Segment Start: MATERIAL SHOWN
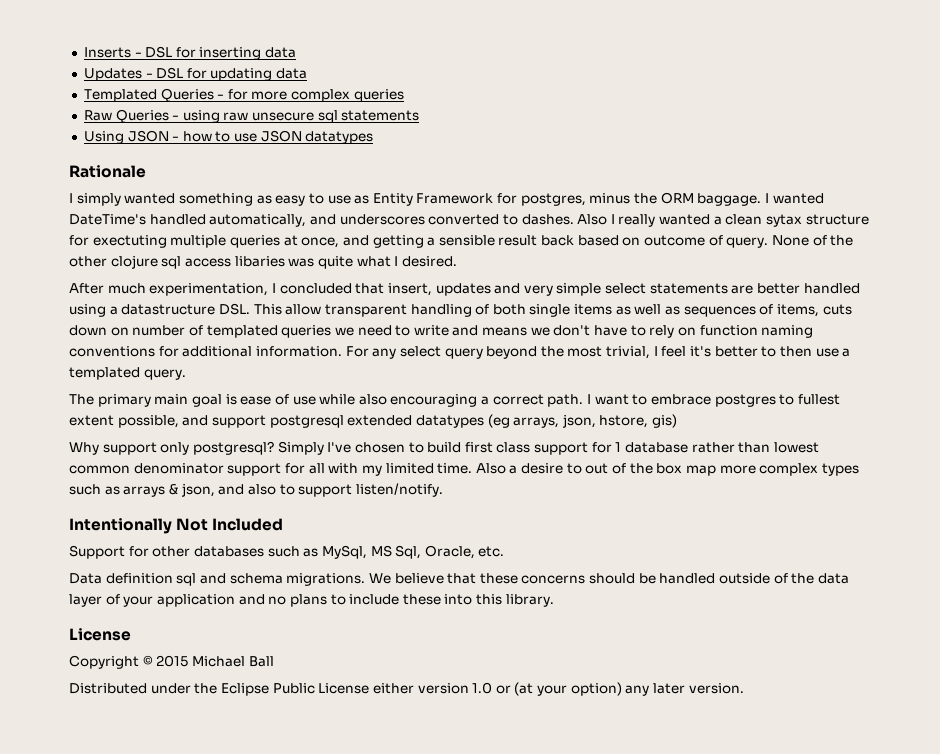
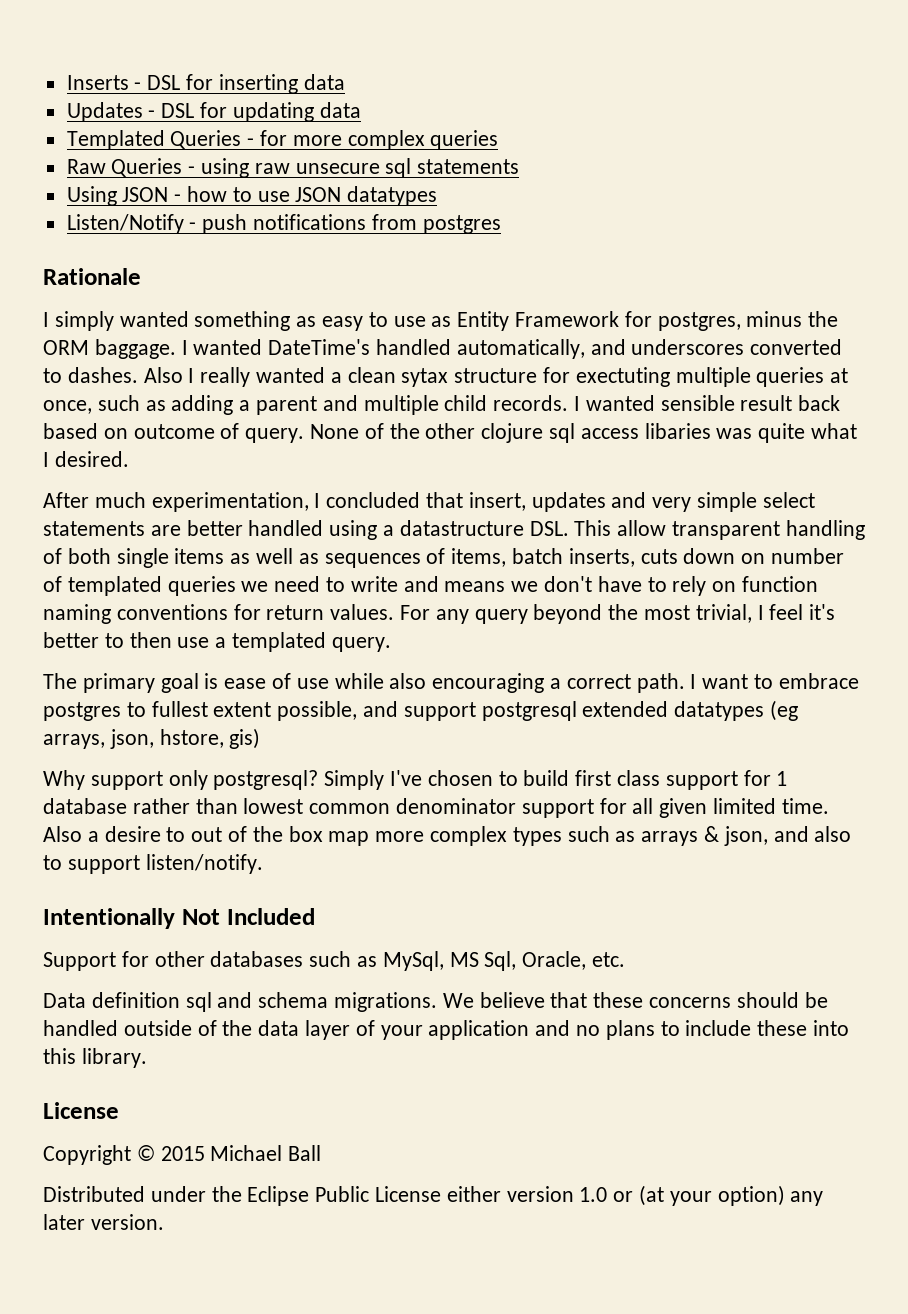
(374, 137) none -> [66,214,501,234] // Listen/Notify - push notifications from postgres
[342,235,436,248] and getting a -> [97,395,655,415] such as adding a parent and multiple child records. I wanted
(819, 310) none -> [512,548,635,567] batch inserts,
[182,346,342,357] additional information. -> [266,604,395,620] return values.
[399,346,441,357] select -> (469, 616) none
[154,394,189,405] main -> (155, 683) none
[328,463,382,476] with my -> [659,798,708,818] given

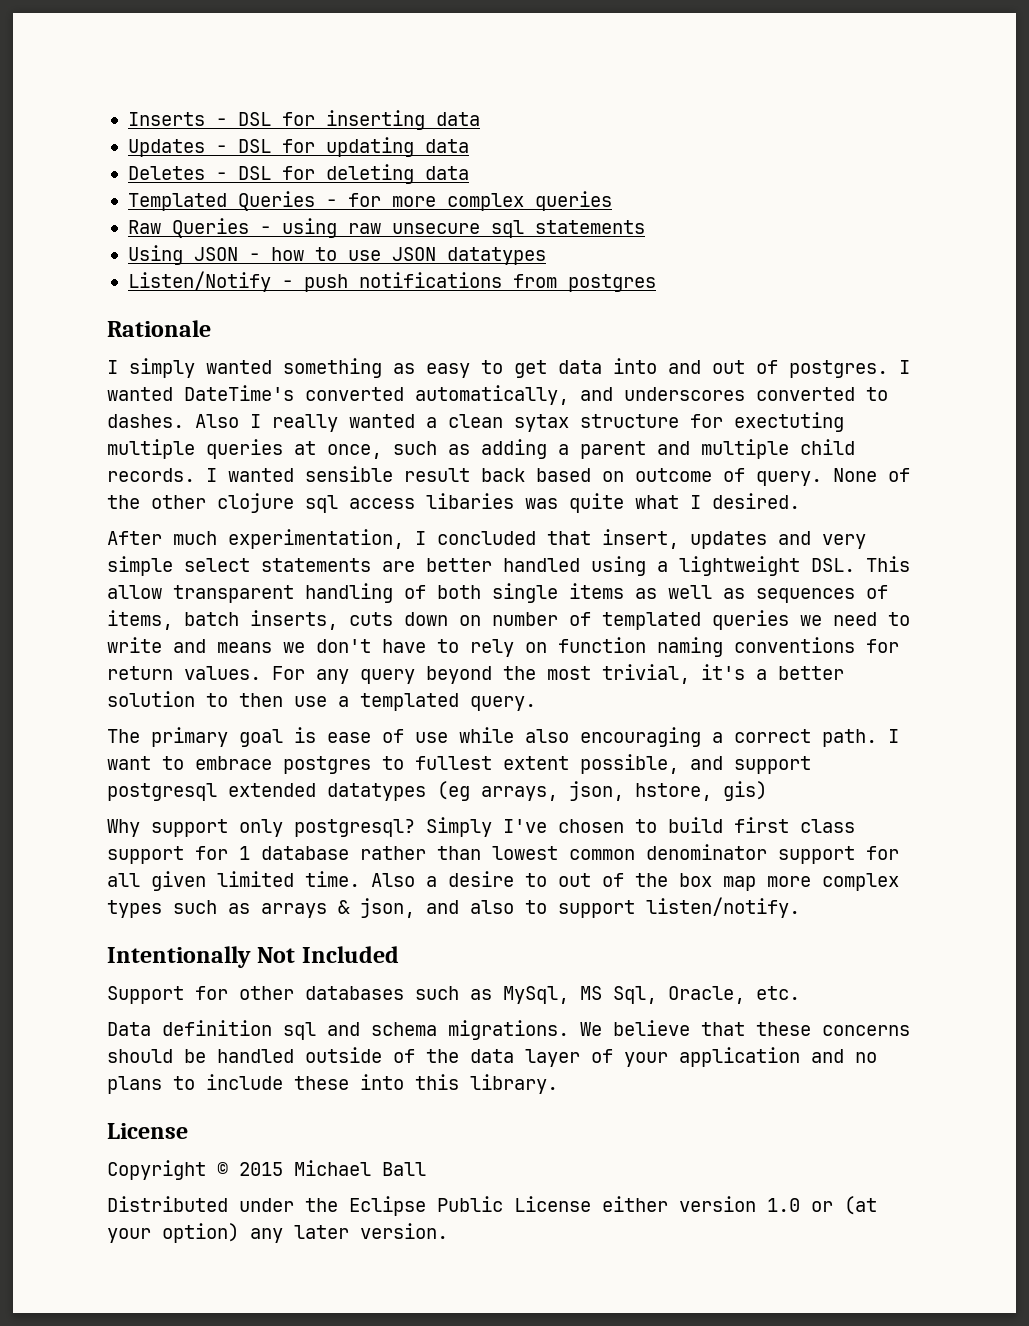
(361, 110) none -> [127,164,469,184] // Deletes - DSL for deleting data
[393,311,839,331] [43,339,176,359] use as Entity Framework for postgres, minus the ORM baggage. -> [514,358,888,378] get data into and out of postgres.
[376,339,452,355] handled -> [305,387,404,401] converted
[399,520,524,536] datastructure -> [679,556,800,576] lightweight
[757,604,836,620] [43,632,99,648] I feel it's better -> [701,664,844,680] [107,691,195,707] it's a better solution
Segment End: MATERIAL SHOWN
» **GOAL OF THE EXERCISE**
Pictures aside, return all of the material exactly as written.

» **OUTPUT OF THE EXERCISE**
(374, 137) none -> [66,214,501,234] // Listen/Notify - push notifications from postgres
[342,235,436,248] and getting a -> [97,395,655,415] such as adding a parent and multiple child records. I wanted
(819, 310) none -> [512,548,635,567] batch inserts,
[182,346,342,357] additional information. -> [266,604,395,620] return values.
[399,346,441,357] select -> (469, 616) none
[154,394,189,405] main -> (155, 683) none
[328,463,382,476] with my -> [659,798,708,818] given

(361, 110) none -> [127,164,469,184] // Deletes - DSL for deleting data
[393,311,839,331] [43,339,176,359] use as Entity Framework for postgres, minus the ORM baggage. -> [514,358,888,378] get data into and out of postgres.
[376,339,452,355] handled -> [305,387,404,401] converted
[399,520,524,536] datastructure -> [679,556,800,576] lightweight
[757,604,836,620] [43,632,99,648] I feel it's better -> [701,664,844,680] [107,691,195,707] it's a better solution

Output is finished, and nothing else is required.